Legal trails are a public right of way that is not a highway and that previously was a designated town highway OR a new public right-of-way laid out as a trail by the municipal legislative body to provide access to abutting properties or for recreational use.
- Act 178 of 2006 required all municipalities to map all class 1, 2, 3 and 4 town highways and legal trails by 2015 and allowed for the mass discontinuation of town highways between 2006 and 2011.
- This process of researching, identifying, planning, and mapping Ancient Roads established hundreds of new miles of legal trail and Class 4 road throughout Vermont.
- According to VTrans, 248 miles of legal trail were established 2006-2011, 148 miles of Class 4.

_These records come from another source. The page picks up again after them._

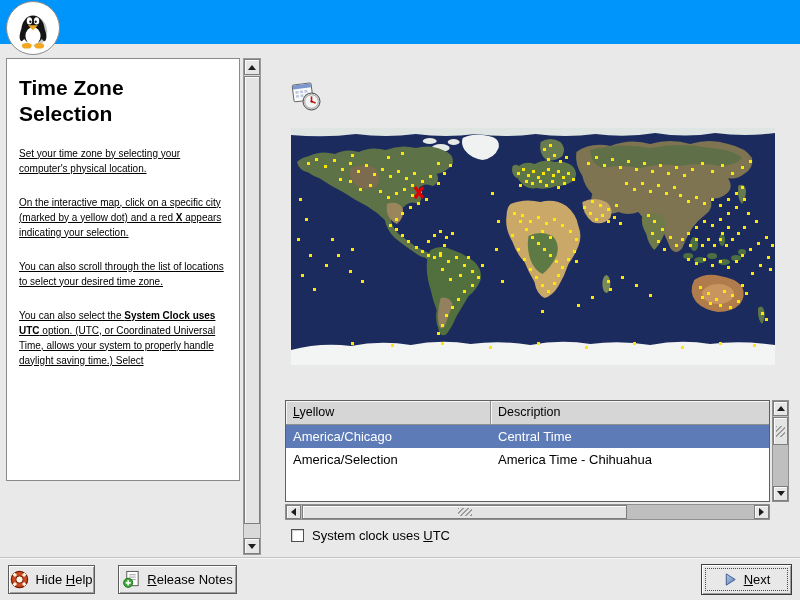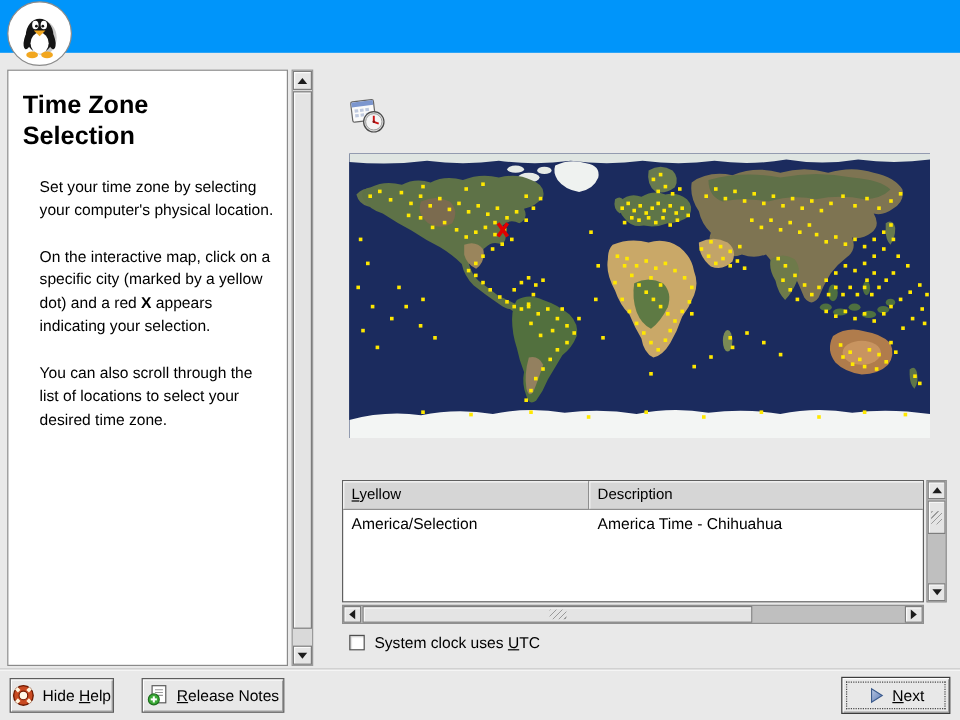"Time Zone Selection" .help-panel { height: 497px -> 423px }
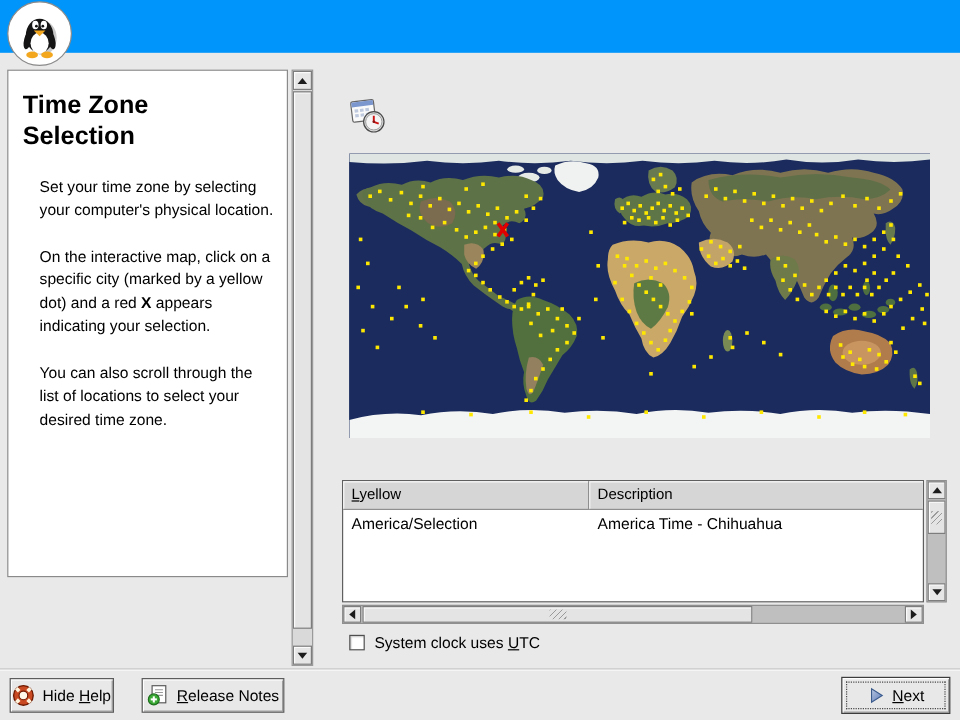"Set your time zone by" .help-panel p { font-size: 13px -> 10px; margin: 0 0 19px 16px -> 0 0 19px 2px; text-decoration: none -> underline }
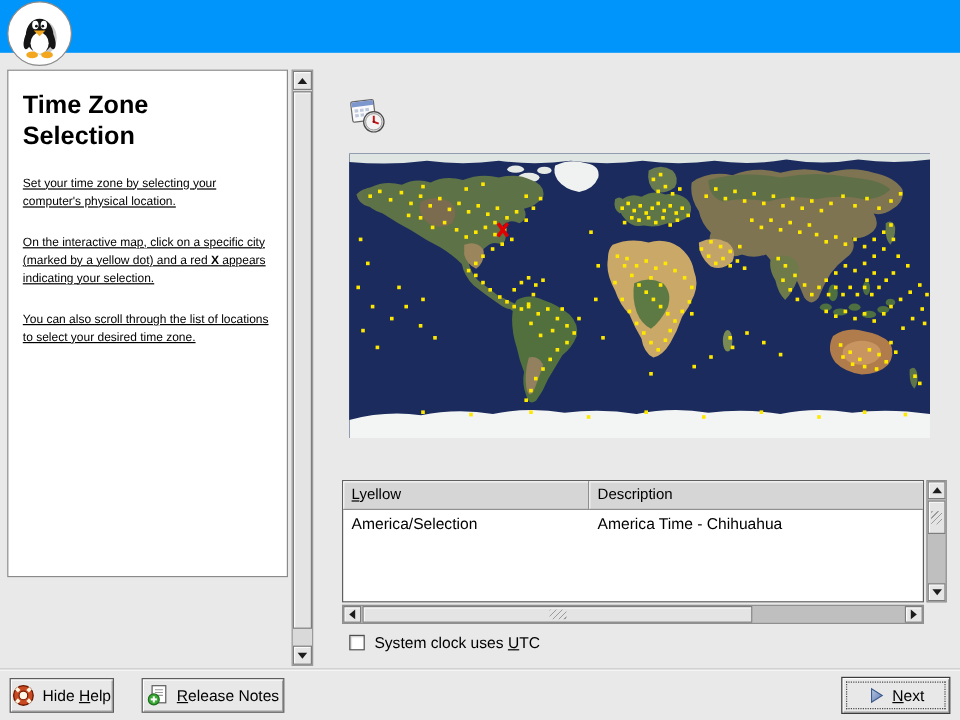"You can also select the" p { html: none -> <p><span>You can also select the </span><b>System Clock uses UTC</b><span> option. (UTC, or Coordinated Universal Time, allows your system to properly handle daylight saving time.) Select</span></p> }
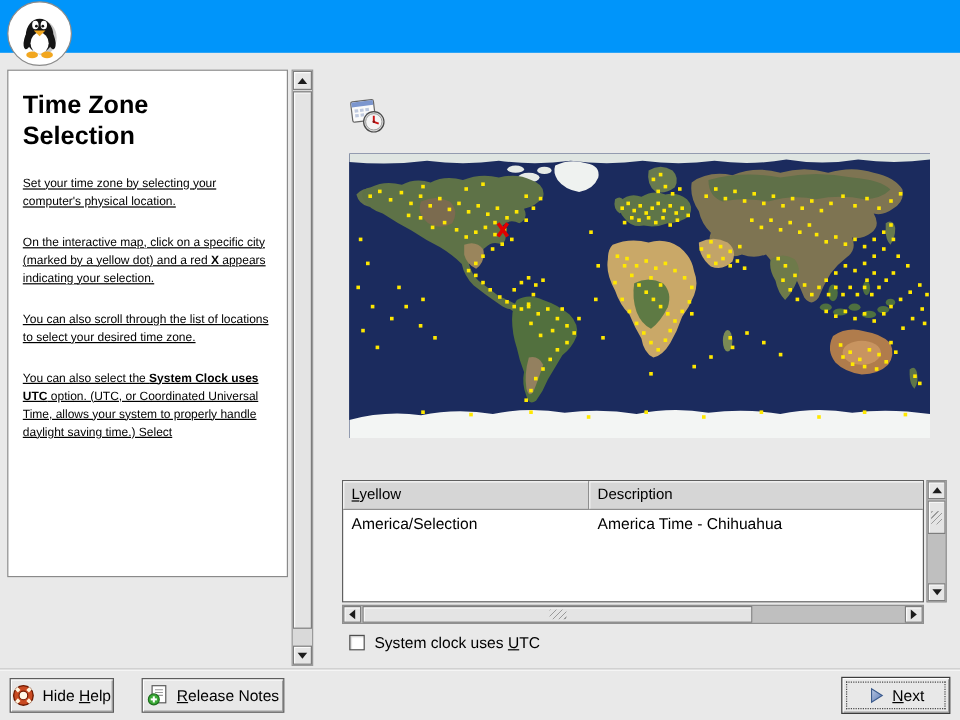"America/Chicago" div.tr { html: none -> <div> <div>America/Chicago</div> <div>Central Time</div> </div> }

- ACCD provided grants for research and mapping for 89 municipalities for this work
Protect Access to Legal Trails and Conserved Public Lands
Legal trails provide critical access to state, municipal, and federal public lands throughout Vermont. Many legal trails connect to larger multi-use trail networks that are the backbone of our rural outdoor recreation economy.
According to the Vermont Agency of Transportation, municipalities currently maintain authority over 547.22 miles of mapped Legal Trails:
- Stowe 10.8 miles
- Strafford 10.45 miles
- Cabot 18.2 miles
- Rockingham 23.42 miles
- Chittenden 41.82 miles
- Rochester 6.65 miles
Municipalities Currently Maintain Trails for a Variety of Uses
Municipalities invest public resources in maintaining legal trails to clear brush and trees, provide signage, grading, ditching, and more.
- 45 Municipalities responded to a survey"
- 44 actively maintain trails for public use
- 33 coordinate maintenance with volunteer groups
- 70% are open to bikes, 60% to snowmobiles, 40% to ATV’s
- Costs are shared by municipalities, non-profits, landowners, and businesses
S.4 Would Clarify Municipal Authority to Maintain Trails
- It is VLCT's position that municipalities have the exclusive authority to maintain the legal trails they are explicitly authorized to regulate.
- Municipal legislative bodies implicitly retain control over all municipal property through their powers under Title 24 over the “general supervision of the affairs of the town".
- Municipalities that want to permit hiking, hunting, cross-country skiing, biking, or ATV use on their legal trails would be powerless to do so if a trail falls into disrepair.
- 70% of all public trails in Vermont are located on private land and are available to the public only by permission of the land owner, unlike Municipal Legal Trails which are a public right of way.